Recapitalization of a limited liability company typically involves three main methods: increasing share capital, providing shareholder surcharges, or granting loans. Each method has its own implications for the company’s capital structure, such as adjusting the mixture of debt and equity. Increasing share capital directly influences the equity capital of the company, while loans introduce debt capital, and surcharges add to the company’s assets without changing the proportion of equity capital.
How does increasing share capital affect a company’s capital structure?
Increasing the share capital of a company is one of the most common forms of recapitalization which can stabilize a company’s capital. It directly enhances the company’s equity capital, improving the company’s assets and making it more attractive to investors.
This method does not increase the company’s debt obligations but requires formal procedures, such as a resolution of the shareholders and registration with the KRS. The process does not alter the debt to equity ratio unless additional capital is raised alongside existing debt capital.
Are shareholder loans an effective form of recapitalization?

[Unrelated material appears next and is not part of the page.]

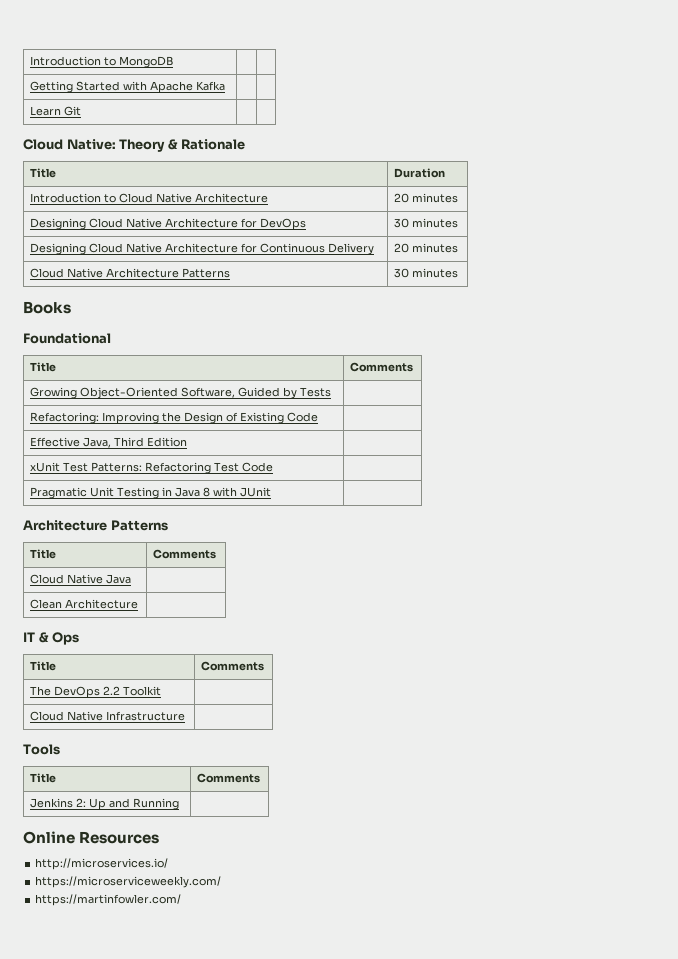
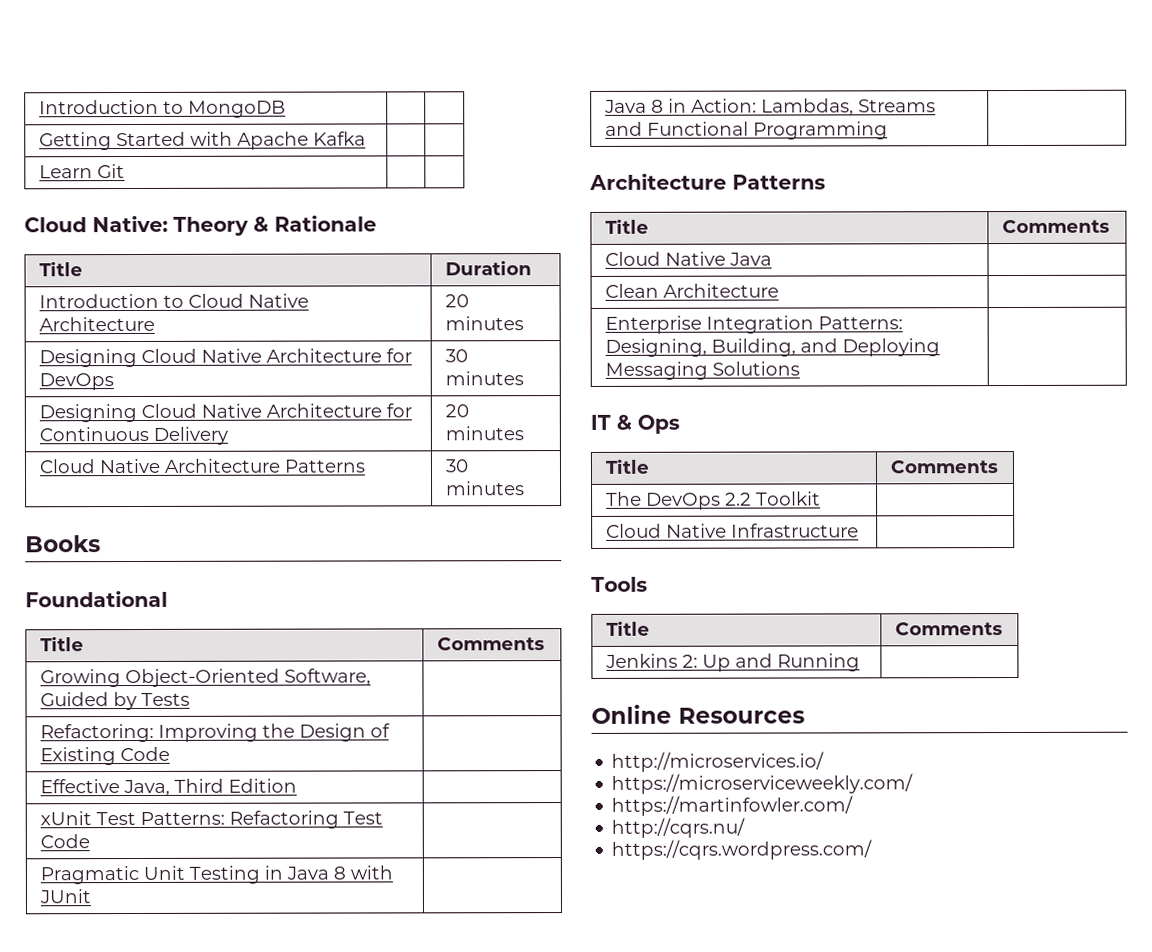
(272, 492) none -> [603,98,936,116] [604,121,888,140] // Java 8 in Action: Lambdas, Streams and Functional Programming |
(139, 604) none -> [604,315,903,334] [604,338,940,357] [604,361,800,380] // Enterprise Integration Patterns: Designing, Building, and Deploying Messaging Solutions |
(182, 900) none -> [611,817,746,838] [611,839,873,860] // http://cqrs.nu/ // https://cqrs.wordpress.com/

Yes, shareholder loans are a common way to recapitalize a limited liability company without altering the share capital or requiring registration in the KRS. These loans introduce debt capital into the company’s structure, adding financial obligations such as interest payments.
However, loans must comply with arm’s length principles to avoid tax challenges, and interest on such loans is subject to specific tax regulations. Loans provide a flexible method of recapitalization but must be carefully structured to avoid increasing the company’s debt load excessively.